- _Data_:
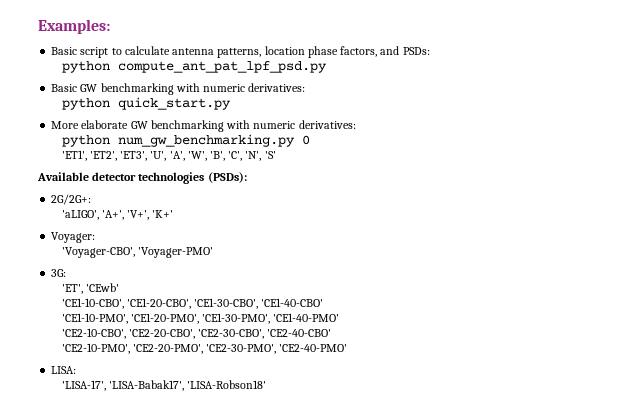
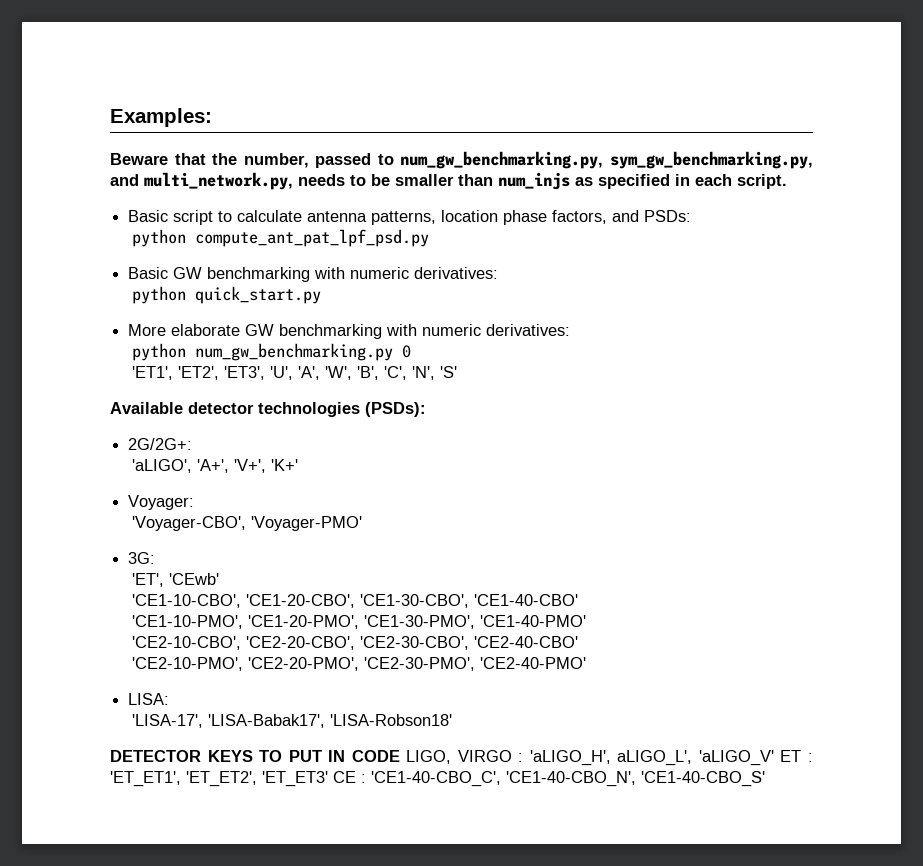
(110, 26) none -> [110,151,813,169] [110,172,787,190] // Beware that the number, passed to num_gw_benchmarking.py, sym_gw_benchmarking.py, and multi_network.py, needs to be smaller than num_injs as specified in each script.
(267, 384) none -> [110,750,814,766] [110,771,765,787] // DETECTOR KEYS TO PUT IN CODE LIGO, VIRGO : 'aLIGO_H', aLIGO_L', 'aLIGO_V' ET : 'ET_ET1', 'ET_ET2', 'ET_ET3' CE : 'CE1-40-CBO_C', 'CE1-40-CBO_N', 'CE1-40-CBO_S'

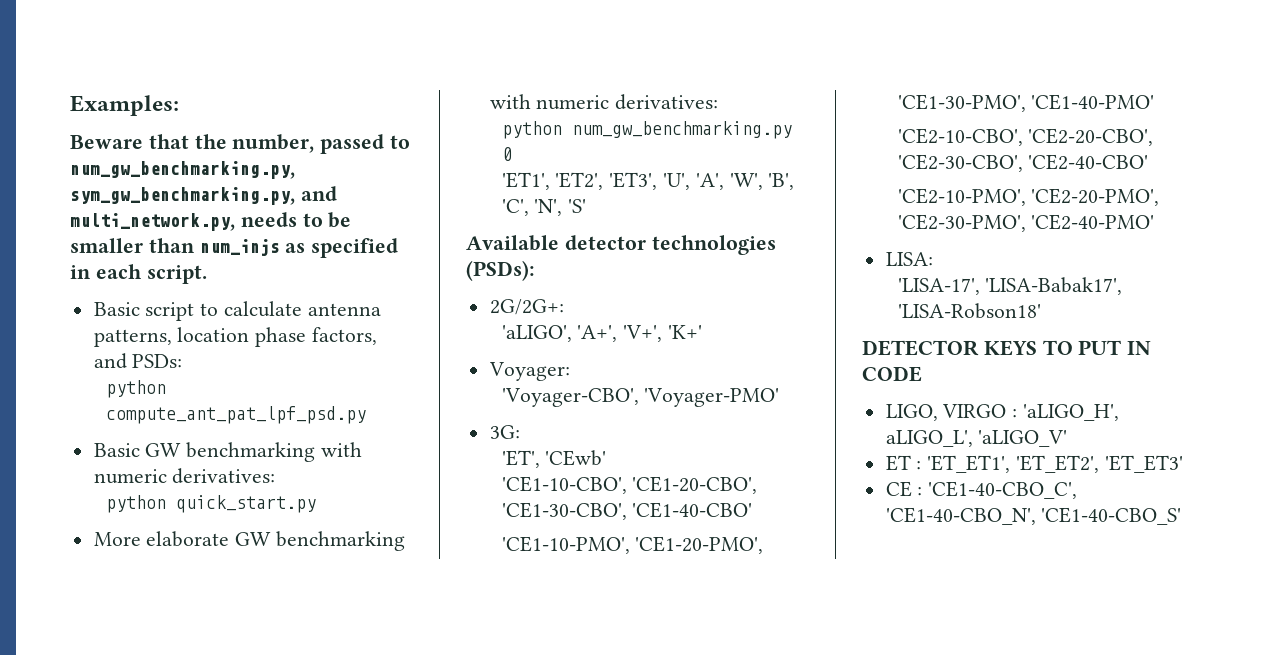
(400, 756) none -> (922, 374) //
(774, 758) none -> (1068, 438) //
(328, 779) none -> (1183, 464) //

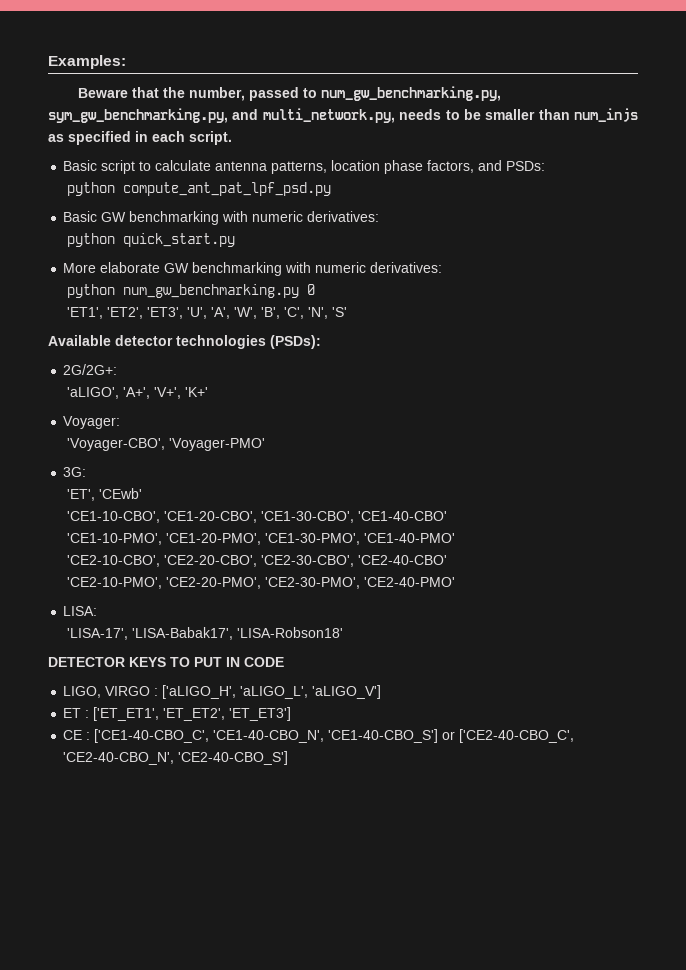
[1023,404,1120,421] [885,430,1068,447] 'aLIGO_H', aLIGO_L', 'aLIGO_V' -> [162,685,382,699] ['aLIGO_H', 'aLIGO_L', 'aLIGO_V']
[927,455,1183,473] 'ET_ET1', 'ET_ET2', 'ET_ET3' -> [93,707,292,721] ['ET_ET1', 'ET_ET2', 'ET_ET3']
[928,481,1078,499] [885,507,1182,525] 'CE1-40-CBO_C', 'CE1-40-CBO_N', 'CE1-40-CBO_S' -> [94,729,575,743] [63,751,289,765] ['CE1-40-CBO_C', 'CE1-40-CBO_N', 'CE1-40-CBO_S'] or ['CE2-40-CBO_C', 'CE2-40-CBO_N', 'CE2-40-CBO_S']

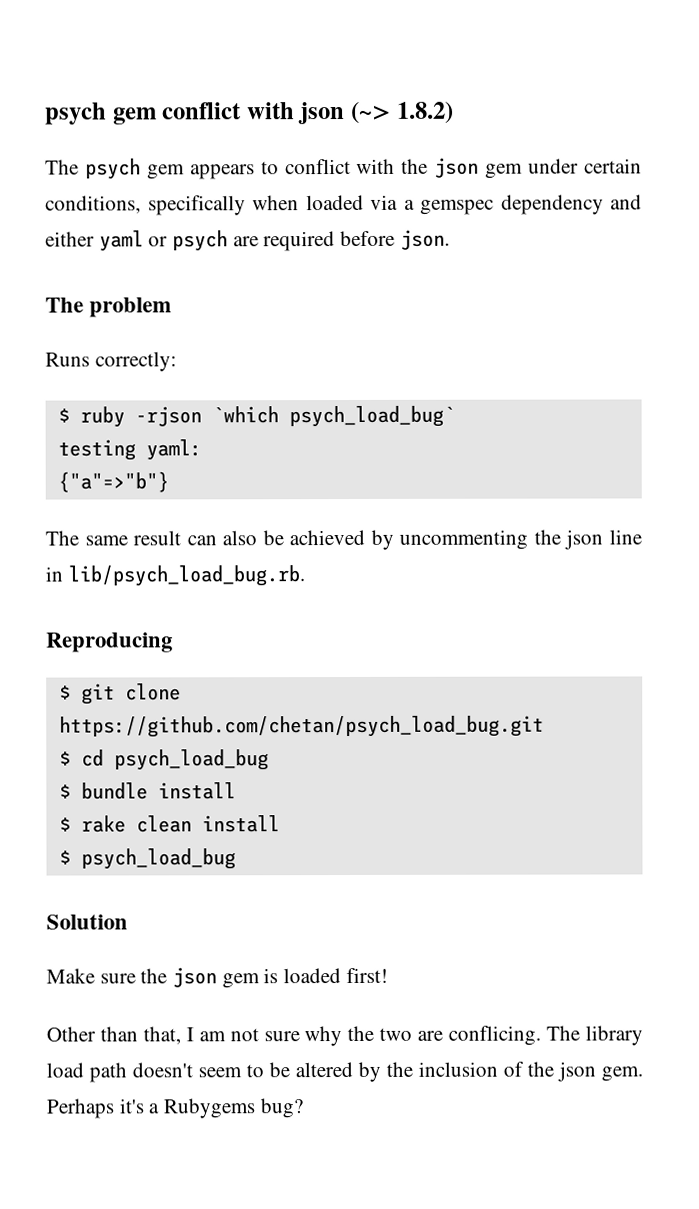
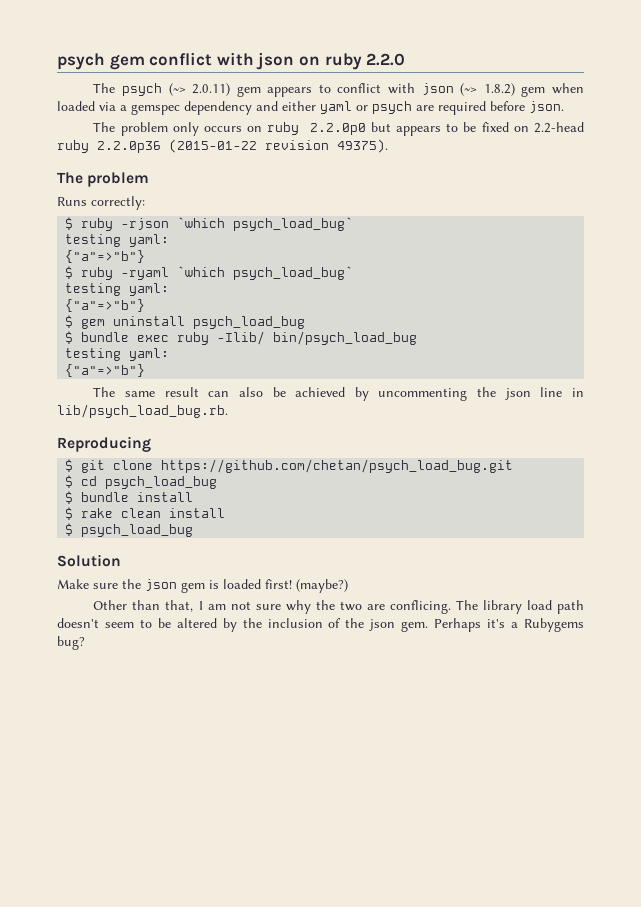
[351,101,454,124] (~> 1.8.2) -> [298,53,406,70] on ruby 2.2.0
(141, 169) none -> [168,83,231,96] (~> 2.0.11)
[401,157,643,179] [45,195,246,216] the json gem under certain conditions, specifically -> [421,83,546,97] json (~> 1.8.2) gem
(450, 239) none -> [93,122,585,136] [57,139,388,153] // The problem only occurs on ruby 2.2.0p0 but appears to be fixed on 2.2-head ruby 2.2.0p36 (2015-01-22 revision 49375).
(169, 482) none -> [65,266,354,280] [65,283,170,296] [65,299,146,312] [65,315,306,329] [65,331,418,345] [65,348,170,361] [65,364,146,377] // $ ruby -ryaml `which psych_load_bug` // testing yaml: // {"a"=>"b"} // $ gem uninstall psych_load_bug // $ bundle exec ruby -Ilib/ bin/psych_load_bug // testing yaml: // {"a"=>"b"}
(388, 975) none -> [296,579,348,593] (maybe?)

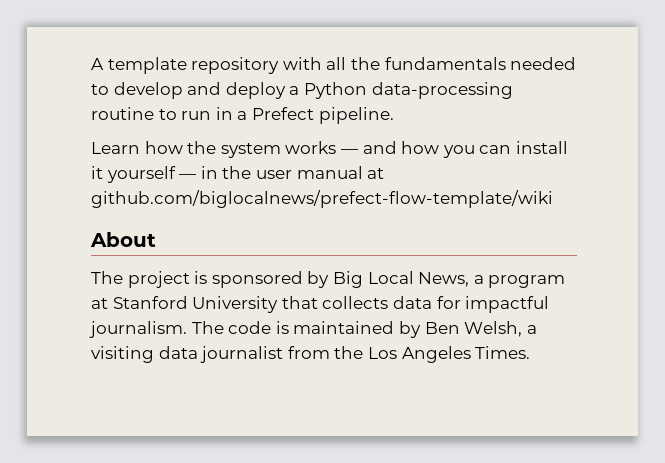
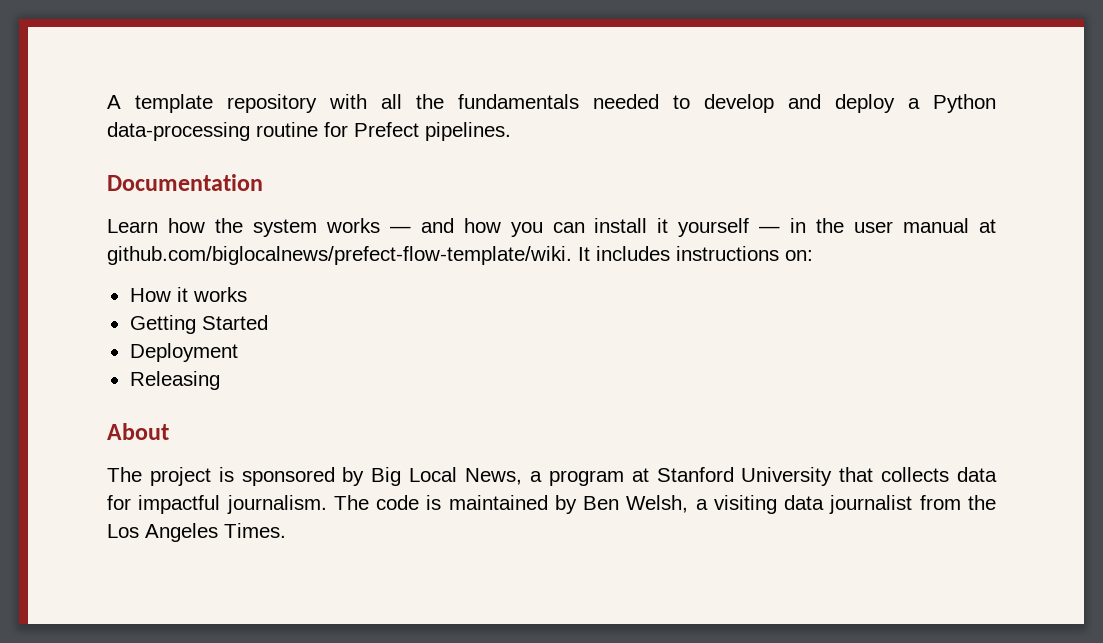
[158,107,394,124] to run in a Prefect pipeline. -> [324,122,511,141] [107,174,263,191] for Prefect pipelines. // Documentation
[91,190,553,208] github.com/biglocalnews/prefect-flow-template/wiki -> [107,246,813,265] [129,287,247,302] [129,315,268,334] [129,343,238,362] [129,371,220,390] github.com/biglocalnews/prefect-flow-template/wiki. It includes instructions on: // How it works // Getting Started // Deployment // Releasing

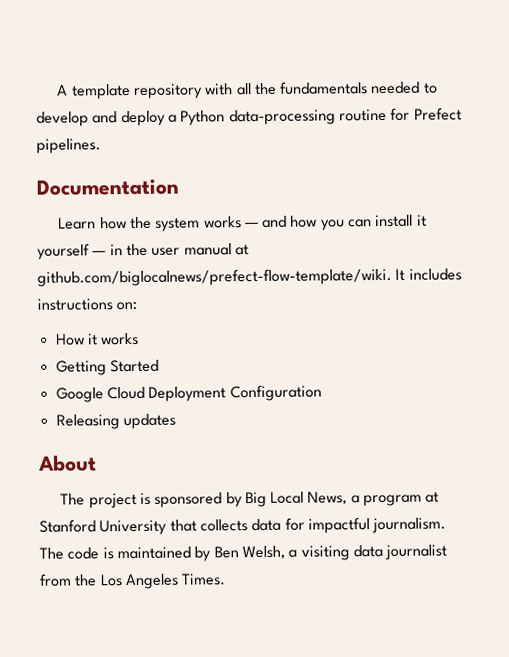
(268, 322) none -> [55,386,145,403] Google Cloud
(238, 352) none -> [229,384,322,402] Configuration
(220, 380) none -> [122,413,176,430] updates

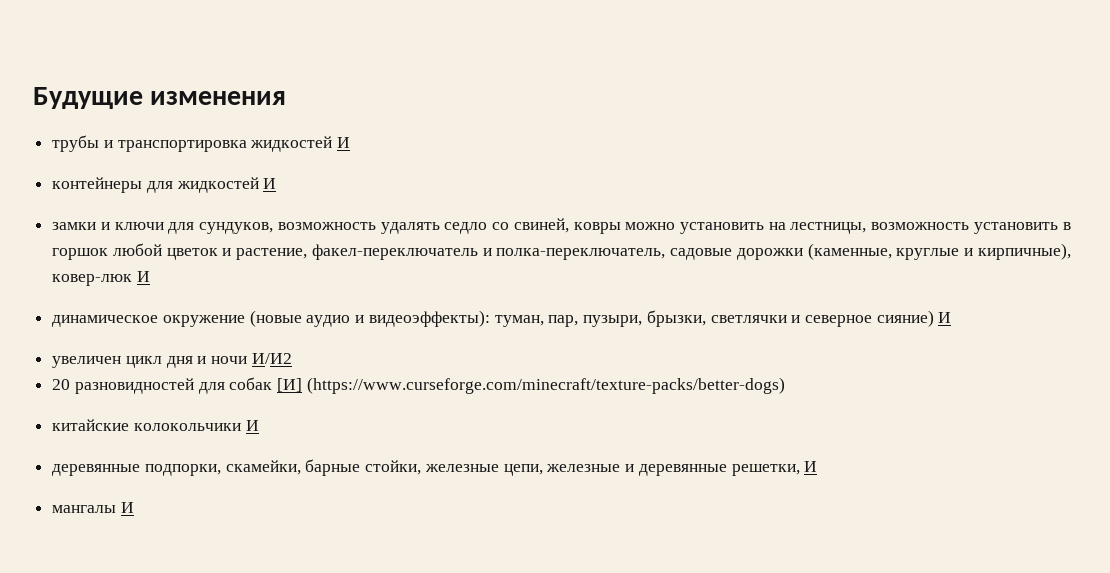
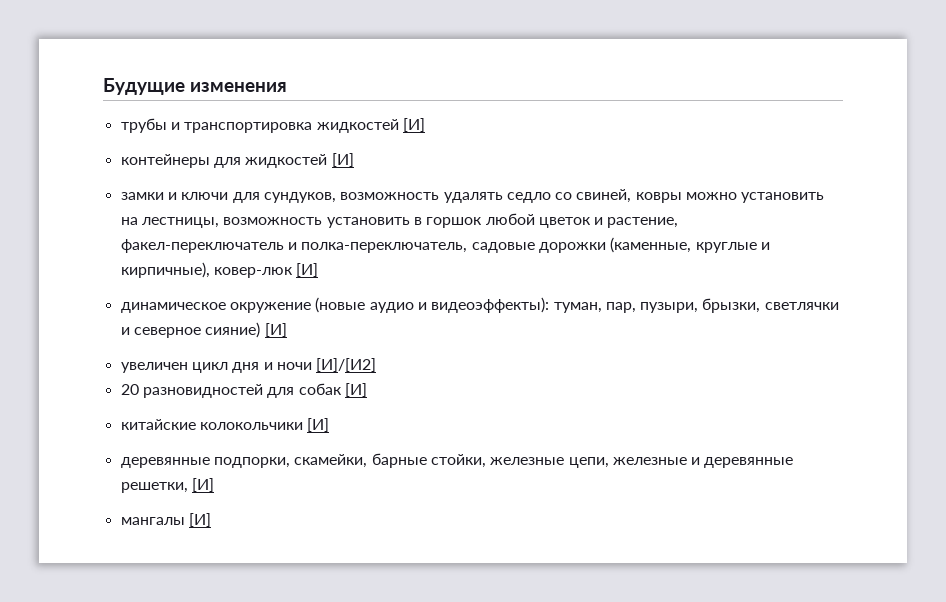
[337,137,351,148] И -> [402,118,425,132] [И]
[263,178,277,189] И -> [331,153,354,167] [И]
[136,271,150,282] И -> [296,263,319,277] [И]
[938,312,952,323] И -> [264,323,287,337] [И]
[251,353,292,364] И/И2 -> [316,358,377,372] [И]/[И2]
[306,377,785,394] (https://www.curseforge.com/minecraft/texture-packs/better-dogs) -> (367, 390) none
[245,420,259,431] И -> [307,418,330,432] [И]
[804,461,818,472] И -> [191,478,214,492] [И]
[120,502,134,513] И -> [188,513,211,527] [И]

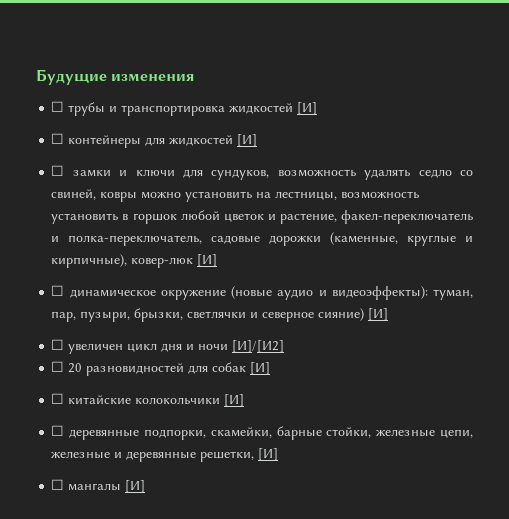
(287, 87) none -> [51,101,65,112] ☐
(425, 125) none -> [51,133,65,144] ☐
(354, 160) none -> [51,165,65,176] ☐
(319, 270) none -> [51,285,65,296] ☐
(287, 330) none -> [51,339,65,350] ☐
(377, 365) none -> [51,361,65,372] ☐
(367, 390) none -> [51,393,65,404] ☐
(330, 425) none -> [51,425,65,436] ☐
(214, 485) none -> [51,479,65,490] ☐

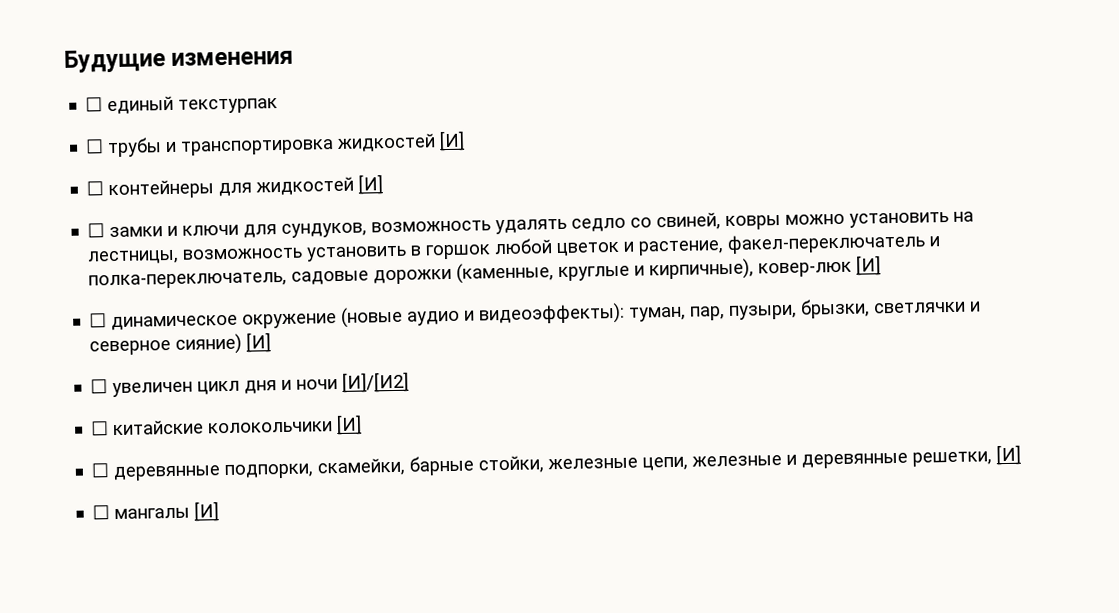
(196, 77) none -> [85,95,279,115] // ☐ единый текстурпак
[51,361,271,376] // ☐ 20 разновидностей для собак [И] -> (410, 382) none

- _What you are asked to do_: An exact copy of every entry, pictures left out, is what to write here.

- _Expected answer_:
(110, 26) none -> [110,151,813,169] [110,172,787,190] // Beware that the number, passed to num_gw_benchmarking.py, sym_gw_benchmarking.py, and multi_network.py, needs to be smaller than num_injs as specified in each script.
(267, 384) none -> [110,750,814,766] [110,771,765,787] // DETECTOR KEYS TO PUT IN CODE LIGO, VIRGO : 'aLIGO_H', aLIGO_L', 'aLIGO_V' ET : 'ET_ET1', 'ET_ET2', 'ET_ET3' CE : 'CE1-40-CBO_C', 'CE1-40-CBO_N', 'CE1-40-CBO_S'

(400, 756) none -> (922, 374) //
(774, 758) none -> (1068, 438) //
(328, 779) none -> (1183, 464) //

[1023,404,1120,421] [885,430,1068,447] 'aLIGO_H', aLIGO_L', 'aLIGO_V' -> [162,685,382,699] ['aLIGO_H', 'aLIGO_L', 'aLIGO_V']
[927,455,1183,473] 'ET_ET1', 'ET_ET2', 'ET_ET3' -> [93,707,292,721] ['ET_ET1', 'ET_ET2', 'ET_ET3']
[928,481,1078,499] [885,507,1182,525] 'CE1-40-CBO_C', 'CE1-40-CBO_N', 'CE1-40-CBO_S' -> [94,729,575,743] [63,751,289,765] ['CE1-40-CBO_C', 'CE1-40-CBO_N', 'CE1-40-CBO_S'] or ['CE2-40-CBO_C', 'CE2-40-CBO_N', 'CE2-40-CBO_S']

[351,101,454,124] (~> 1.8.2) -> [298,53,406,70] on ruby 2.2.0
(141, 169) none -> [168,83,231,96] (~> 2.0.11)
[401,157,643,179] [45,195,246,216] the json gem under certain conditions, specifically -> [421,83,546,97] json (~> 1.8.2) gem
(450, 239) none -> [93,122,585,136] [57,139,388,153] // The problem only occurs on ruby 2.2.0p0 but appears to be fixed on 2.2-head ruby 2.2.0p36 (2015-01-22 revision 49375).
(169, 482) none -> [65,266,354,280] [65,283,170,296] [65,299,146,312] [65,315,306,329] [65,331,418,345] [65,348,170,361] [65,364,146,377] // $ ruby -ryaml `which psych_load_bug` // testing yaml: // {"a"=>"b"} // $ gem uninstall psych_load_bug // $ bundle exec ruby -Ilib/ bin/psych_load_bug // testing yaml: // {"a"=>"b"}
(388, 975) none -> [296,579,348,593] (maybe?)

[158,107,394,124] to run in a Prefect pipeline. -> [324,122,511,141] [107,174,263,191] for Prefect pipelines. // Documentation
[91,190,553,208] github.com/biglocalnews/prefect-flow-template/wiki -> [107,246,813,265] [129,287,247,302] [129,315,268,334] [129,343,238,362] [129,371,220,390] github.com/biglocalnews/prefect-flow-template/wiki. It includes instructions on: // How it works // Getting Started // Deployment // Releasing

(268, 322) none -> [55,386,145,403] Google Cloud
(238, 352) none -> [229,384,322,402] Configuration
(220, 380) none -> [122,413,176,430] updates

[337,137,351,148] И -> [402,118,425,132] [И]
[263,178,277,189] И -> [331,153,354,167] [И]
[136,271,150,282] И -> [296,263,319,277] [И]
[938,312,952,323] И -> [264,323,287,337] [И]
[251,353,292,364] И/И2 -> [316,358,377,372] [И]/[И2]
[306,377,785,394] (https://www.curseforge.com/minecraft/texture-packs/better-dogs) -> (367, 390) none
[245,420,259,431] И -> [307,418,330,432] [И]
[804,461,818,472] И -> [191,478,214,492] [И]
[120,502,134,513] И -> [188,513,211,527] [И]

(287, 87) none -> [51,101,65,112] ☐
(425, 125) none -> [51,133,65,144] ☐
(354, 160) none -> [51,165,65,176] ☐
(319, 270) none -> [51,285,65,296] ☐
(287, 330) none -> [51,339,65,350] ☐
(377, 365) none -> [51,361,65,372] ☐
(367, 390) none -> [51,393,65,404] ☐
(330, 425) none -> [51,425,65,436] ☐
(214, 485) none -> [51,479,65,490] ☐

(196, 77) none -> [85,95,279,115] // ☐ единый текстурпак
[51,361,271,376] // ☐ 20 разновидностей для собак [И] -> (410, 382) none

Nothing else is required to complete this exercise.